The two Koreas met Tuesday for their first government-level talks in more than a year, during which the North demanded negotiations begin on operational changes at the joint complex in its border town of Kaesong. Pyongyang said it will reconsider all "special benefits" that have been granted to South Korean firms, such as low wages for North Korean employees and free land use.
The proposed measure, if actualized, is expected to deal a serious blow to more than 100 South Korean firms in Kaesong, mostly small manufacturers producing garments, utensils, watches and other labor-intensive products and already struggling to survive the global economic downturn.
"Our government will carefully review (North Korean demands) after collecting ideas from Hyundai Asan and firms operating in Kaesong," Unification Minister Hyun In-taek said in a briefing to the National Assembly's Foreign Affairs, Trade and Unification Committee.

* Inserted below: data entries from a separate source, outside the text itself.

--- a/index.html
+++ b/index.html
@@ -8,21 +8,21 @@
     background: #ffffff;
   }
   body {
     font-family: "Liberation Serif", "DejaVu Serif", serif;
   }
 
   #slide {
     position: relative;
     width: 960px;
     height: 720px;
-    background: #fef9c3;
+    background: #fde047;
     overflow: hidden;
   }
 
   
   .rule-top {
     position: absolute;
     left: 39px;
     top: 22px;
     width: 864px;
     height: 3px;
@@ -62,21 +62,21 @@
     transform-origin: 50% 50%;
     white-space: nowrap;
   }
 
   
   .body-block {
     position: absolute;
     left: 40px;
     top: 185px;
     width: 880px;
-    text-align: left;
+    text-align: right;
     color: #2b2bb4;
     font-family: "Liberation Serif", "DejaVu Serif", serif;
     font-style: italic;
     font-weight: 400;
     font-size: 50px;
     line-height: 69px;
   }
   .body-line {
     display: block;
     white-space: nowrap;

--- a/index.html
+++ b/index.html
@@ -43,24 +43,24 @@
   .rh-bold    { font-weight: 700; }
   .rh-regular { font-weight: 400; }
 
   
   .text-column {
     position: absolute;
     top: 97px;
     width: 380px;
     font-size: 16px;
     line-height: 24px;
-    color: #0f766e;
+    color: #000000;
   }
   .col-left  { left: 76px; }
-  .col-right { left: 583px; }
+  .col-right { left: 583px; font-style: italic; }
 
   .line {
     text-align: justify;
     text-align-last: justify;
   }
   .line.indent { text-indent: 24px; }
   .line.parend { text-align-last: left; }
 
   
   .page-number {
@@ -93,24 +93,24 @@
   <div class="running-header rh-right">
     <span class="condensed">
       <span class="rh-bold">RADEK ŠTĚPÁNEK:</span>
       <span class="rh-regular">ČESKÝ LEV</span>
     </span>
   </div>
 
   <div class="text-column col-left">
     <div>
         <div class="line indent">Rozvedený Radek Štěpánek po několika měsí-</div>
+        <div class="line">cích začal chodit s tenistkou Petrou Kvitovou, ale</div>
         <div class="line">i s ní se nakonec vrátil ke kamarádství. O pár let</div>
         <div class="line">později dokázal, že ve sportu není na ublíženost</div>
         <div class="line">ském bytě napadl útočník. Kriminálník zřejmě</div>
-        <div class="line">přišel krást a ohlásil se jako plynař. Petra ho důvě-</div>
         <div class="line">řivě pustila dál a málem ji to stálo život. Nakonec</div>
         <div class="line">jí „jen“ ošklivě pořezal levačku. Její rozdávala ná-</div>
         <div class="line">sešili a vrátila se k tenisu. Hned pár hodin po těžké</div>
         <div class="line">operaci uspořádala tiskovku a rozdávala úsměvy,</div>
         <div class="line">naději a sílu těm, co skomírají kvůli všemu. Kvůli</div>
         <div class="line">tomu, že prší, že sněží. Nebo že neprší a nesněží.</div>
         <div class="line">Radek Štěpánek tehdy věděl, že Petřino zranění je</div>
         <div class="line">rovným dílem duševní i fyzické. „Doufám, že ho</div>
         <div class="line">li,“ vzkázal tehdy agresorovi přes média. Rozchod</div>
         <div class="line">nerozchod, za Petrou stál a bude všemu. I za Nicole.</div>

Hyundai Asan Corp., a South Korean firm, developed the joint park under a contract with North Korea.
The Kaesong venture, just an hour's drive from Seoul, is the last remaining inter-Korean reconciliatory project, launched by the Kim Dae-jung administration and opened by his successor Roh Moo-hyun.
Under a contract signed between Hyundai and the North Korean government in 2000, South Korean firms pay their North Korean employees between US$70-$80 on average a month, but the wages are wired directly to North Korean government bank accounts. The annual wages last year amounted to $26 million, according to ministry data. About 39,000 cheap but skilled North Korean workers are employed there.
North Korea also said it will begin charging land fees starting next year. North Korea initially set a 10-year grace period on rent when the complex opened, allowing the South Korean firms to use its land in Kaesong for free until 2014.
The minister criticized North Korea's prolonged detention of a South Korean worker as "against justice." Pyongyang officials did not answer questions about the Hyundai Asan employee during Tuesday's talks, he said.
The worker, in his 40s and identified only by his surname Yu, was detained on March 30 for allegedly criticizing the North's political system and trying to tempt a local female worker to defect.
"There was no clear answer from the North," Hyun said in response to a lawmaker's questions over whether the worker is safe.
The inter-Korean talks opened after a half-day delay due to procedural disputes but lasted only 22 minutes, during which the two sides exchanged documents laying out their demands and positions.